During my pre-rainstorm walk today around the farmette, I noticed honeybees foraging for nectar in the last blooms of the cosmos, nasturtiums, and rose geraniums.




This is the time of  year that the bees search for autumn pollen and find it in the last flowers of a summer garden, but also in the blooms of lavender, heather, thistle, balsam, and eucalyptus.



Rose geranium attracts honeybees and makes a beautiful tesane

Rose geranium attracts honeybees and can be made into tea or tesane



In the spring, I planted a large pots of culinary herbs on my patio to use in cooking.
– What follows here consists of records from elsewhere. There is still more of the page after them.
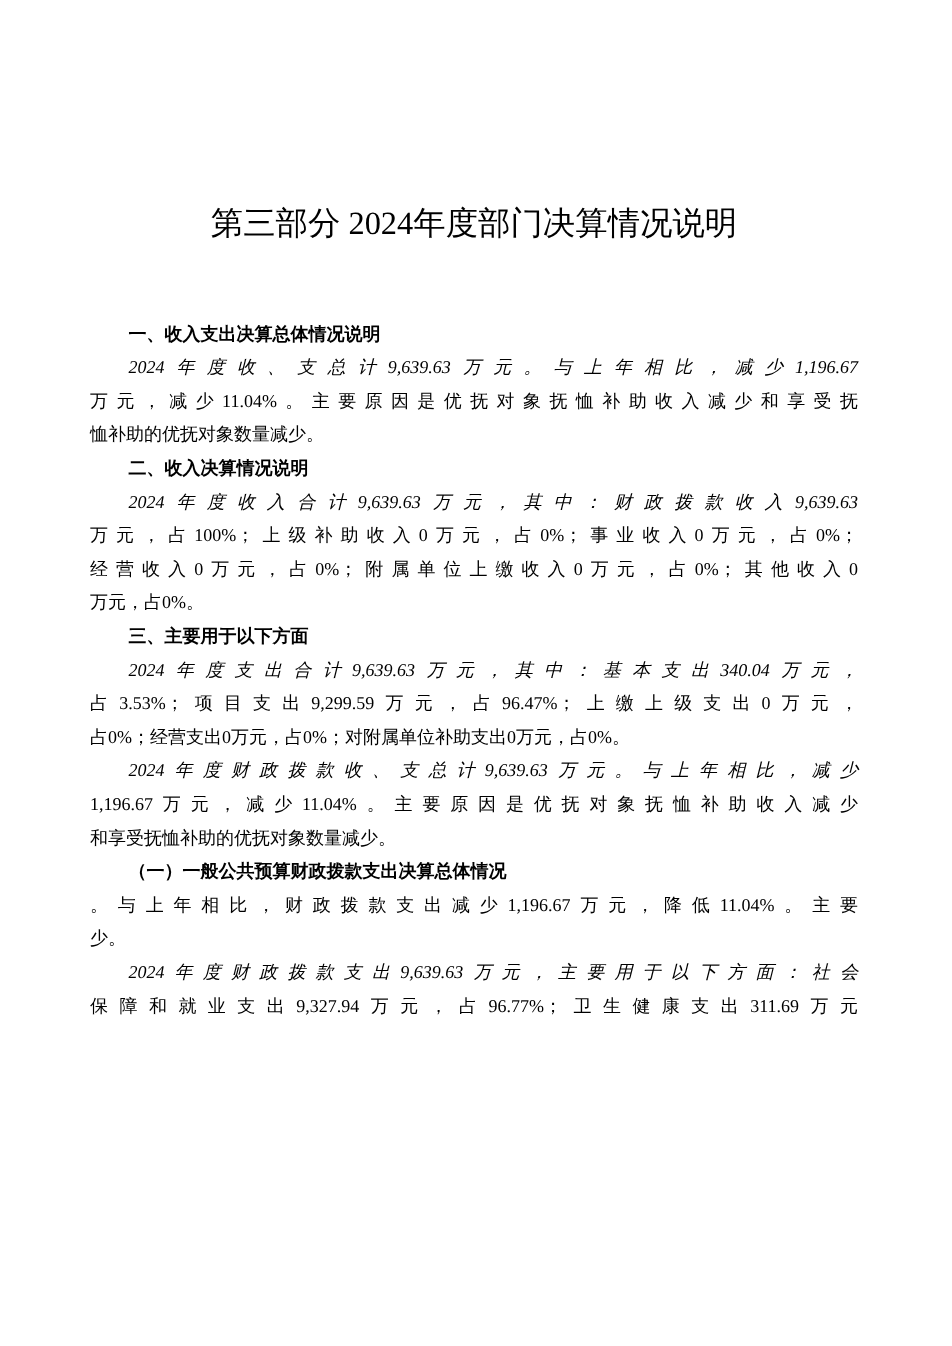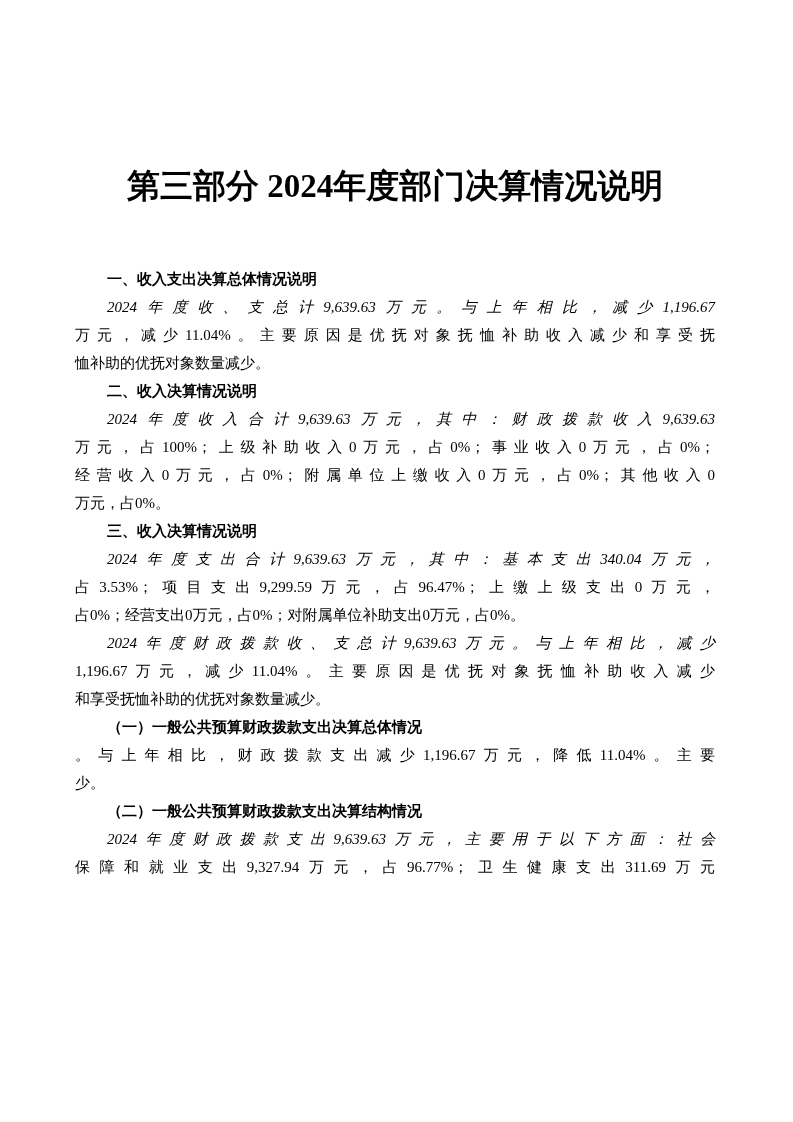--- a/index.html
+++ b/index.html
@@ -15,23 +15,23 @@
     font-family: "Liberation Serif", "DejaVu Serif", serif;
   }
   .page {
     box-sizing: border-box;
     width: 793px;
     height: 1122px;
     padding: 164px 78px 0 75px;
   }
   .doc-title {
     margin: 0 0 57px 0;
-    font-size: 33px;
+    font-size: 27px;
     line-height: 44px;
-    font-weight: 700;
+    font-weight: 400;
     text-align: center;
     white-space: nowrap;
   }
   .doc-content {
     font-size: 15px;
     line-height: 28px;
   }
   .heading {
     font-weight: 700;
     padding-left: 32px;
@@ -56,27 +56,26 @@
   <div class="doc-content" id="doc-content">
       <div class="heading">一、收入支出决算总体情况说明</div>
       <div class="pline first">2024年度收、支总计9,639.63万元。与上年相比，减少1,196.67</div>
       <div class="pline">万元，减少11.04%。主要原因是优抚对象抚恤补助收入减少和享受抚</div>
       <div class="pline last">恤补助的优抚对象数量减少。</div>
       <div class="heading">二、收入决算情况说明</div>
       <div class="pline first">2024年度收入合计9,639.63万元，其中：财政拨款收入9,639.63</div>
       <div class="pline">万元，占100%；上级补助收入0万元，占0%；事业收入0万元，占0%；</div>
       <div class="pline">经营收入0万元，占0%；附属单位上缴收入0万元，占0%；其他收入0</div>
       <div class="pline last">万元，占0%。</div>
-      <div class="heading">三、收入决算情况说明</div>
+      <div class="heading">三、主要用于以下方面</div>
       <div class="pline first">2024年度支出合计9,639.63万元，其中：基本支出340.04万元，</div>
       <div class="pline">占3.53%；项目支出9,299.59万元，占96.47%；上缴上级支出0万元，</div>
       <div class="pline last">占0%；经营支出0万元，占0%；对附属单位补助支出0万元，占0%。</div>
       <div class="pline first">2024年度财政拨款收、支总计9,639.63万元。与上年相比，减少</div>
       <div class="pline">1,196.67万元，减少11.04%。主要原因是优抚对象抚恤补助收入减少</div>
       <div class="pline last">和享受抚恤补助的优抚对象数量减少。</div>
       <div class="heading">（一）一般公共预算财政拨款支出决算总体情况</div>
       <div class="pline">。与上年相比，财政拨款支出减少1,196.67万元，降低11.04%。主要</div>
       <div class="pline last">少。</div>
-      <div class="heading">（二）一般公共预算财政拨款支出决算结构情况</div>
       <div class="pline first">2024年度财政拨款支出9,639.63万元，主要用于以下方面：社会</div>
       <div class="pline">保障和就业支出9,327.94万元，占96.77%；卫生健康支出311.69万元</div>
     </div>
 </div>
 
 </body></html>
The mixture of plants included sage, parsley, marjoram, chives, sweet basil, rosemary, English thyme, Greek oregano, Lebanese mint, chocolate mint, lemon bee balm, spearmint, and French tarragon.




If you enjoy using such herbs in autumn and winter soups, teas, or breads, for example, consider planting pots of herbs to grow on the patio or on a shelf in a garden window or on the window sill. The plants will brighten the cooking area on dreary dark days and, with just a snip, add flavor to your culinary creations.




Grow mint in pots if you don’t want it spreading over your yard. The same is true for the Greek oregano and also English thyme and French tarragon–those plants will grow beautifully even though confined in clay pots, old urns, or even half wine barrels.



Honeybees love hovering around all types of lavender; here, it's the Spanish variety

Honeybees love hovering around all types of lavender; here, it’s the Spanish variety




In early autumn, there is a diminishing amount of nectar (in blooms) available for the bees. This is the known as the nectar gap–when the sources of nectar for the bees are minimal and new sources have not yet appeared. This time of the year to think about planting for yourself and also the honeybees.